Becca’s love for water started at an early age when she would explore the small creek on the edge of her family’s property near Akron in northwest Iowa.
“My sisters and I would play in the creek,” she said, “looking for snails and insects.” She jokes that she has been “swimming with algae since I was four years old,” and she has loved every minute of it.
As she got older, her water world expanded through yearly trips to Okoboji, where the family would explore all the channels, nooks and crevices in the Iowa Great Lakes area.
Interest Turns to Involvement
In high school, under the encouragement of her father, a high school physics and chemistry teacher, Becca became involved in a water monitoring project that analyzed three small creeks that drained into the Big Sioux River. She spent two years observing the water bodies, collecting water samples and running chemical analysis of the samples. The students pinpointed the most contaminated sections of the creeks.

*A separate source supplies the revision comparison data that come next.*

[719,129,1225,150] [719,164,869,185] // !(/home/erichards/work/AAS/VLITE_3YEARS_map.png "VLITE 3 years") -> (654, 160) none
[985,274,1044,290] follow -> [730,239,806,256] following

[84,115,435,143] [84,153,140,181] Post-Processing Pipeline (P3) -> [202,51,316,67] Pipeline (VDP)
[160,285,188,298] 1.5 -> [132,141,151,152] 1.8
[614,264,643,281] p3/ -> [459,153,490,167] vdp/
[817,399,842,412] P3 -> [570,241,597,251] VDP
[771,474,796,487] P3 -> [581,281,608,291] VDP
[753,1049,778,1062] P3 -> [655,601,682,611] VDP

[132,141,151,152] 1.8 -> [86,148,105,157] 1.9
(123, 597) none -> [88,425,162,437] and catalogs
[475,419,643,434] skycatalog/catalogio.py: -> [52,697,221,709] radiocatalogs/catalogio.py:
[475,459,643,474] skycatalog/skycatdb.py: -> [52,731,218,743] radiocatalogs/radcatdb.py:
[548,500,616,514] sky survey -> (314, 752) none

In January 2008, Becca and other high school students presented their findings at the Westfield town hall to a gathering of landowners, local stakeholders, state agencies, Iowa State University Extension and Outreach personnel and Farm Bureau members.

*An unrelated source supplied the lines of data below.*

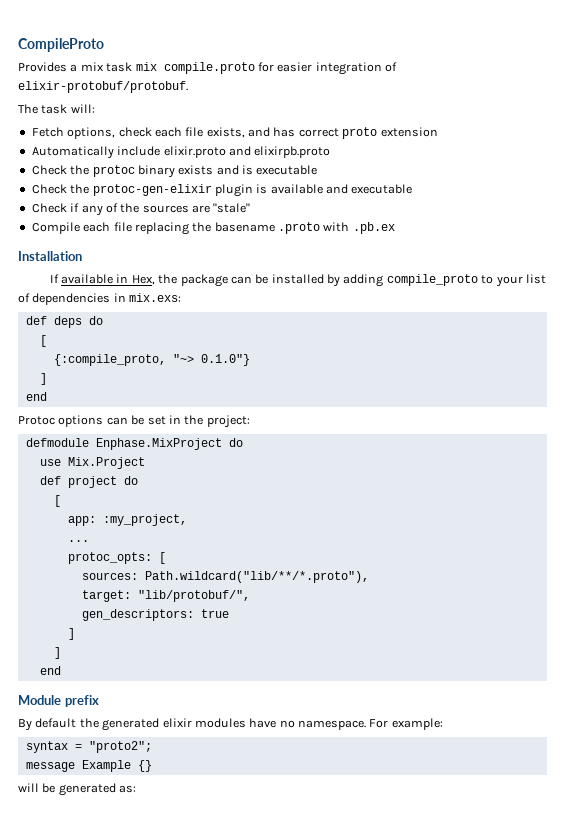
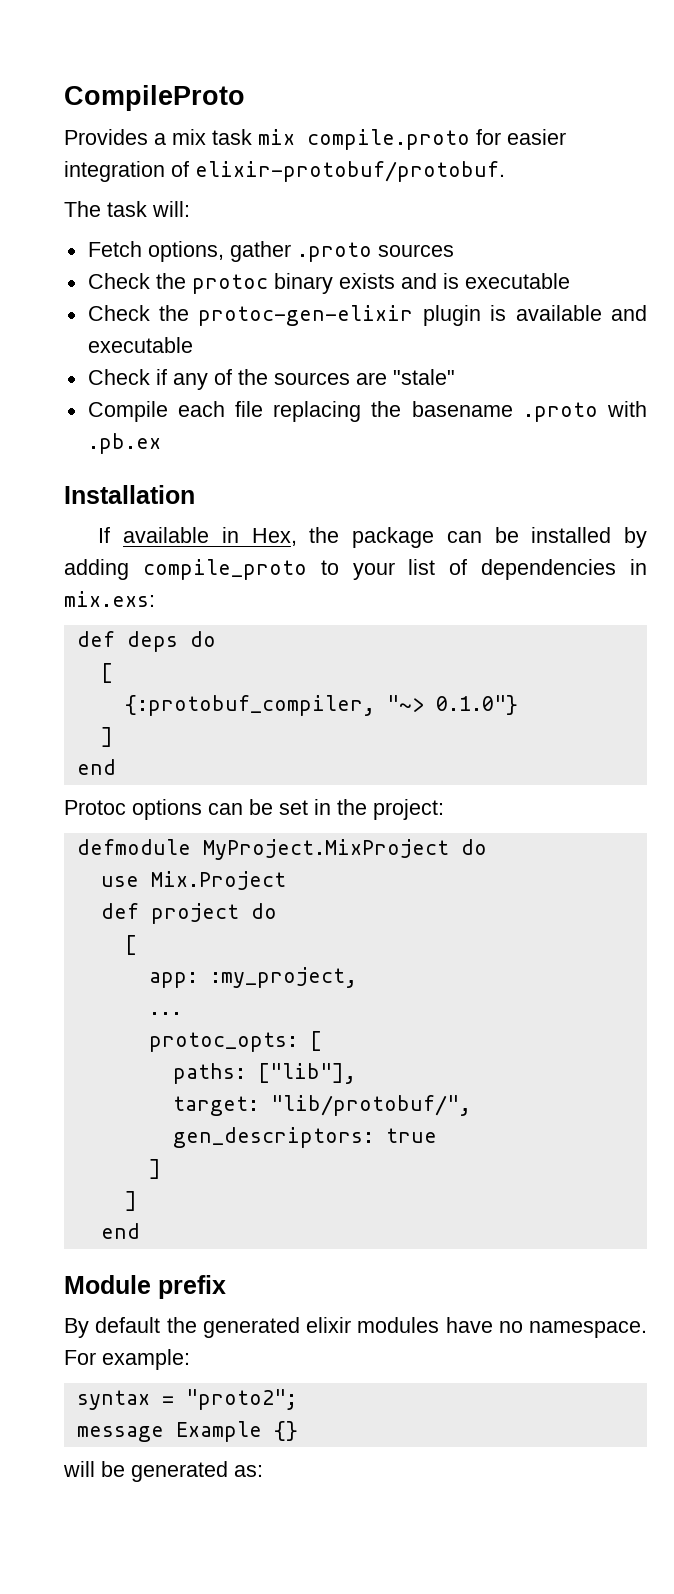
[118,127,438,139] [31,146,331,159] check each file exists, and has correct proto extension // Automatically include elixir.proto and elixirpb.proto -> [229,241,454,262] gather .proto sources
[53,354,166,366] {:compile_proto, -> [124,695,375,716] {:protobuf_compiler,
[95,438,222,450] Enphase.MixProject -> [202,839,449,860] MyProject.MixProject
[81,571,369,583] sources: Path.wildcard("lib/**/*.proto"), -> [172,1063,356,1084] paths: ["lib"],

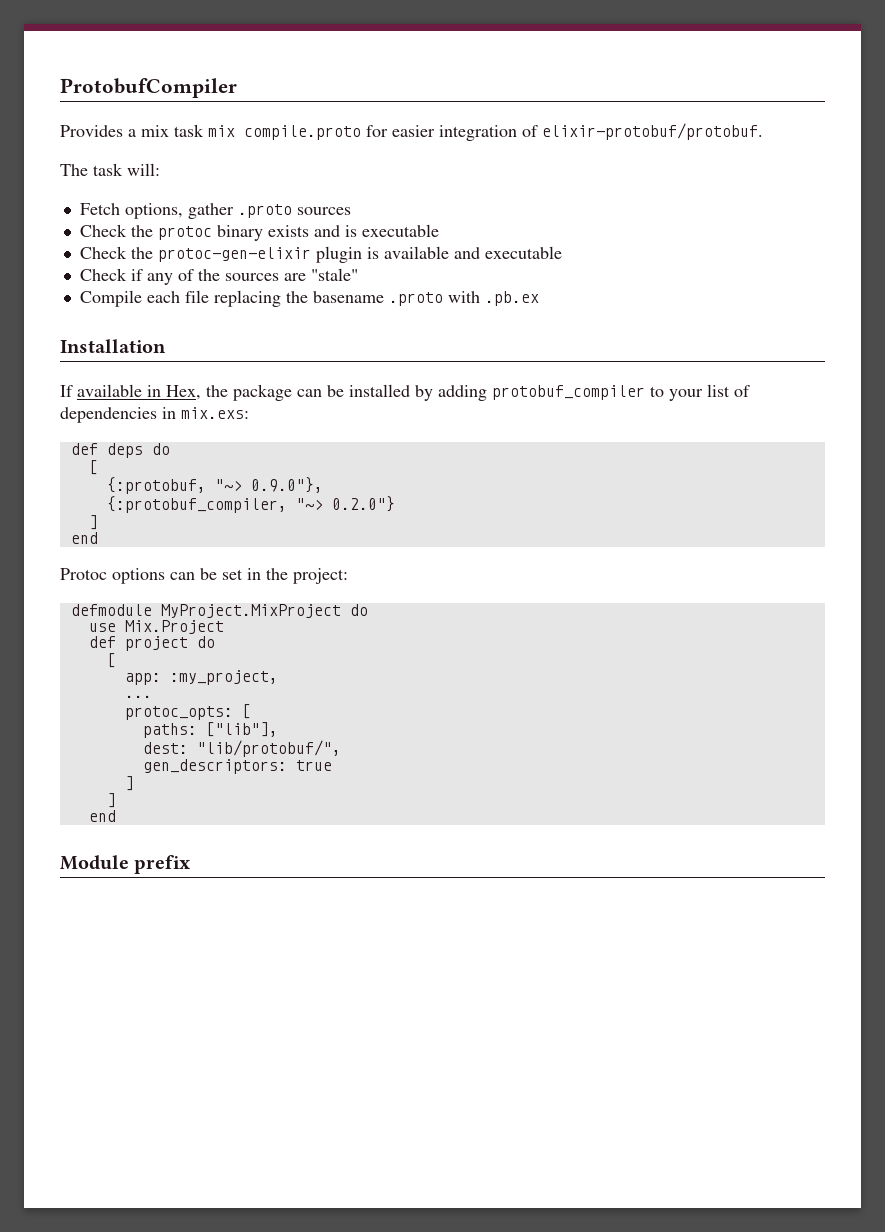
[64,85,245,111] CompileProto -> [60,78,237,98] ProtobufCompiler
[142,559,307,580] compile_proto -> [492,385,645,400] protobuf_compiler
(113, 673) none -> [106,477,323,494] // {:protobuf, "~> 0.9.0"},
[435,695,518,715] 0.1.0"} -> [331,496,395,512] 0.2.0"}
[172,1096,259,1116] target: -> [142,742,188,754] dest:
[64,1317,647,1338] [64,1349,190,1370] [76,1389,297,1410] [76,1421,298,1442] [63,1461,263,1482] // By default the generated elixir modules have no namespace. For example: // syntax = "proto2"; // message Example {} // will be generated as: -> (192, 864) none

“The room was packed and everyone was very respectful during the presentation,” Becca explains. “However, after we were finished, people in the audience started arguing, pointing fingers and accusing one another. I was really taken back by that behavior.”
Finding Solutions to Real Problems
Despite the tensions in the room, the local stakeholders formed a coalition to address problems and find solutions. The high school students agreed to do more testing to find specific points of direct contamination.

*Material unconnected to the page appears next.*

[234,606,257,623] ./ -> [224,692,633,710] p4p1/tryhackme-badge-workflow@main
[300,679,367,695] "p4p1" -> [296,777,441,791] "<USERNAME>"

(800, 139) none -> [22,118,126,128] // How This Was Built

This experience caused Becca to begin to pay more attention to the landscape, and how the choices people made impacted water quality.
“I would see corn planted all the way to the edge of the stream, mattresses under the stream that were burned. The smells were really bad, and there was pretty bad streambank erosion. It was frustrating because I had been near water and appreciated it from a young age. I could see from the data collected that all these practices were having a negative impact on the streams.”
This work during high school helped her set the larger life goal of becoming an environmental scientist. For the past four years, Becca has been awarded an undergraduate research grant, funded by NASA and the Iowa Space Grant Consortium, allowing her to pursue personal research interests. For her senior project, she will be working on research that is attempting to develop a method for in-field or in-stream nitrate testing.
Looking to the Future
“I am excited to see what future research will show about the relationship between land and water. I am passionate about helping to create tools that will better help us measure water quality issues and can be used to motivate farmers to change some of their practices.”
In addition to her academic work, Becca has also served as an Iowa Learning Farms intern for the past two summers. She has traveled to 60 events, teaching Iowans, including many young people, about water quality and conservation. She served as a liaison for Dr. Matt Helmers’ water quality research labs, transporting, ﬁltering and testing water samples collected by ISU field research teams.
Becca will further her professional development in graduate school next year. “I plan to continue studying the relationships between agriculture and water quality. I’m looking all over the country, but Iowa State may be the best fit for my graduate research too!"
So, what began as a 4-year old in a creek has become a lifelong passion.
This photograph is Becca monitoring water in the Little Sioux River while attending a 4 week ecology course at Iowa Lakeside Lab.